With keep_stats = 1, the output looks something like this:
<<<<<<<< aggregate stats
=======================================
mutex 0xdeadbeef (0xdeadbeef) contended 13141 times, 5500 avg usec, 131071 max usec, 16777216 total usec, init at
__lll_lock_wait+0x24 [libpthread-2.12.so]
pthread_cond_timedwait@@GLIBC_2.3.2+0x262 [libpthread-2.12.so]
pt_TimedWait+0xa9 [libnspr4.so]
PR_WaitCondVar+0x6c [libnspr4.so]
connection_wait_for_new_pb+0x36 [ns-slapd]
connection_threadmain+0x67e [ns-slapd]
_pt_root+0xa3 [libnspr4.so]
start_thread+0xd1 [libpthread-2.12.so]
__clone+0x6d [libc-2.12.so]
...
>>>>>>>> aggregate stats
# then the per-mutex stats for each contended individual mutex that meets the thresholds
With keep_stats = 0, the output is similar. The script by default will output the top 10 contended stacks by contention count, and the top 10 contended stacks by the total contention time, as well as a report of all contentions reported by the libdb layer (all contentions originated by __db_tas_mutex_lock+0x11d). I recommend using the script like this:
python -i stap-report.py stap.log
This will run the script, crunch the numbers, and give you an interactive python prompt which you can use to get detailed information e.g. let’s say you want to look at some of the places where a particular lock was contended.
>>> ii = 0
>>> print msobj_by_count[0]
MutexStack 213232 contentions 11237648 usec total time 23384 usec max - 1 unique mutexes - 25 unique contentions - stack
pthread_rwlock_init+0x0 [libpthread-2.12.so]

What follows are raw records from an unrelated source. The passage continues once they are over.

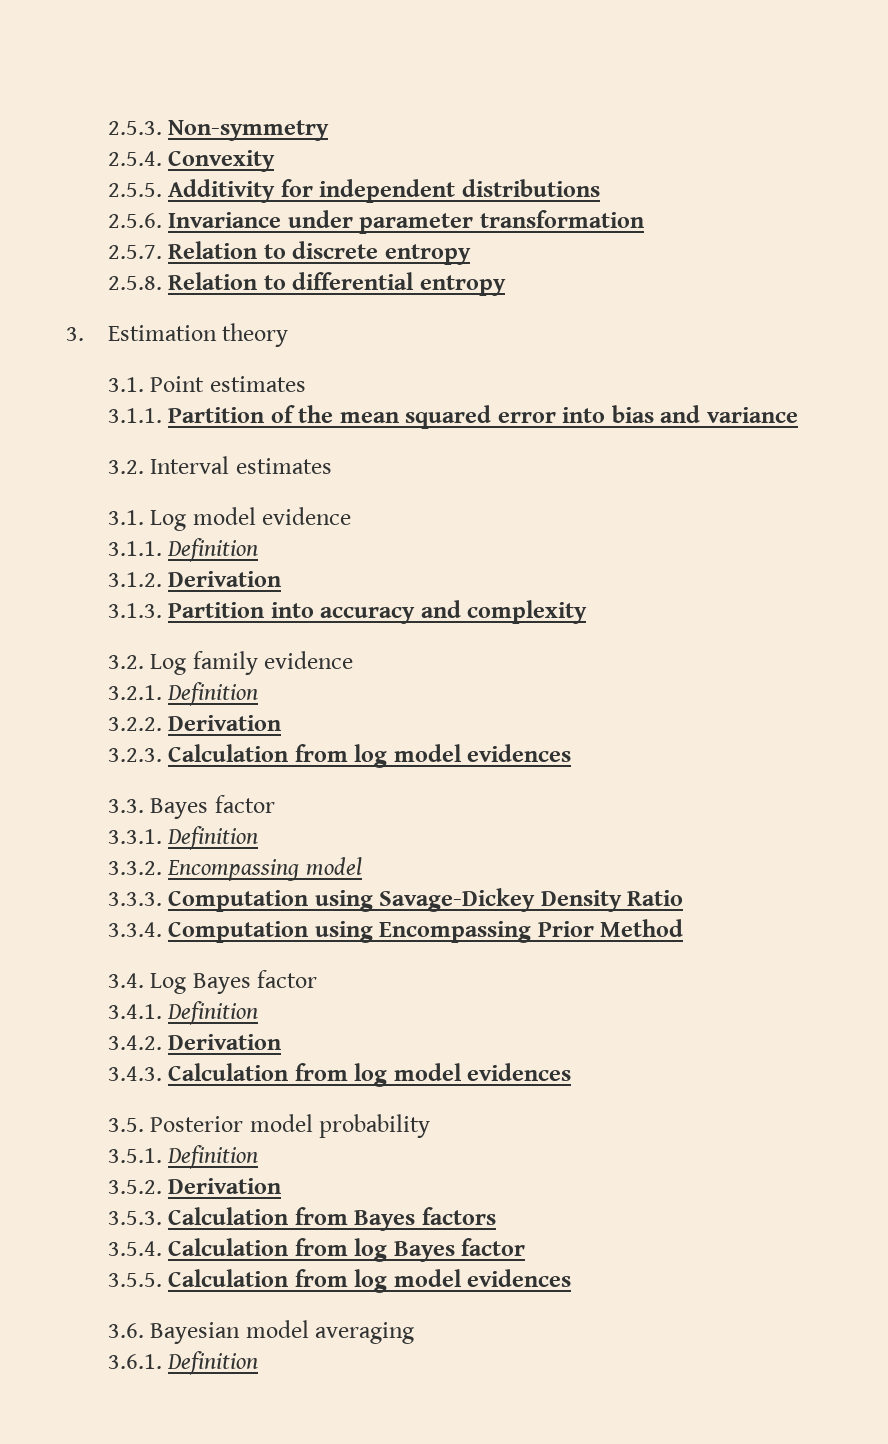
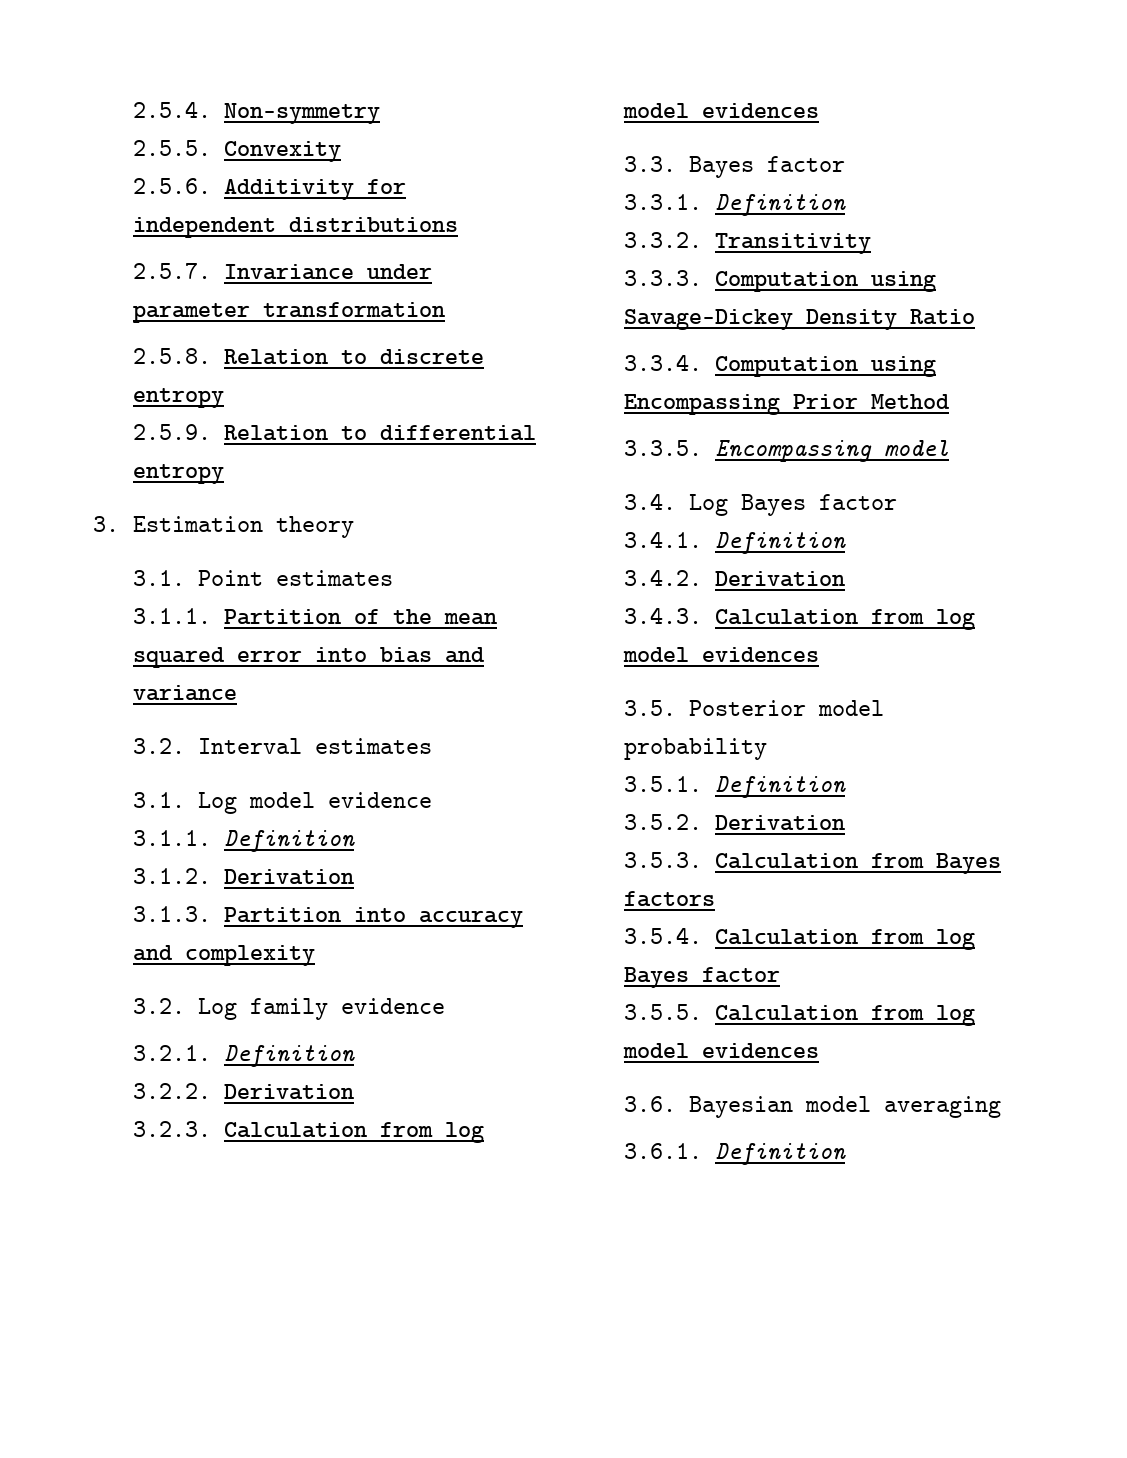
- 2.5.3. Non-symmetry
+ 2.5.4. Non-symmetry
- 2.5.4. Convexity
+ 2.5.5. Convexity
- 2.5.5. Additivity for independent distributions
+ 2.5.6. Additivity for independent distributions
- 2.5.6. Invariance under parameter transformation
+ 2.5.7. Invariance under parameter transformation
- 2.5.7. Relation to discrete entropy
+ 2.5.8. Relation to discrete entropy
- 2.5.8. Relation to differential entropy
+ 2.5.9. Relation to differential entropy
- 3.3.2. Encompassing model
+ 3.3.2. Transitivity
+ 3.3.5. Encompassing model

slapi_new_rwlock+0x1d [libslapd.so.0.0.0]
vattr_init+0x69 [libslapd.so.0.0.0]
main+0xfd [ns-slapd]
__libc_start_main+0xfd [libc-2.12.so]
_start+0x29 [ns-slapd]
This mutex stack has 25 unique contentions. Let’s look at them by contention count:
>>> ary = msobj_by_count[0].get_conts_by_count()
>>> len(ary)
25
That is, 25 unique contentions. Let’s look at the first one:
>>> print ary[0]
<__main__.Contention instance at 0x19685a8>
>>> print ary[0].stack
__lll_lock_wait+0x24 [libpthread-2.12.so]
pthread_rwlock_unlock+0x80 [libpthread-2.12.so]
vattr_map_lookup+0x81 [libslapd.so.0.0.0]
vattr_map_namespace_sp_getlist+0x99 [libslapd.so.0.0.0]
vattr_test_filter+0x61 [libslapd.so.0.0.0]
slapi_vattr_filter_test_ext_internal+0x18e [libslapd.so.0.0.0]
slapi_vattr_filter_test_ext+0x46 [libslapd.so.0.0.0]
ldbm_back_next_search_entry_ext+0x6a3 [libback-ldbm.so]
iterate.clone.2+0xd1 [libslapd.so.0.0.0]
send_results_ext.clone.0+0x57 [libslapd.so.0.0.0]
op_shared_search+0xb1c [libslapd.so.0.0.0]
do_search+0xa13 [ns-slapd]
connection_threadmain+0xa6a [ns-slapd]
_pt_root+0xa3 [libnspr4.so]
start_thread+0xd1 [libpthread-2.12.so]
__clone+0x6d [libc-2.12.so]
>>> print ary[0].count
41988
We can see that the lock created at vattr_init() was contended a total of 213232 times, with the most (41988) being at vattr_map_lookup().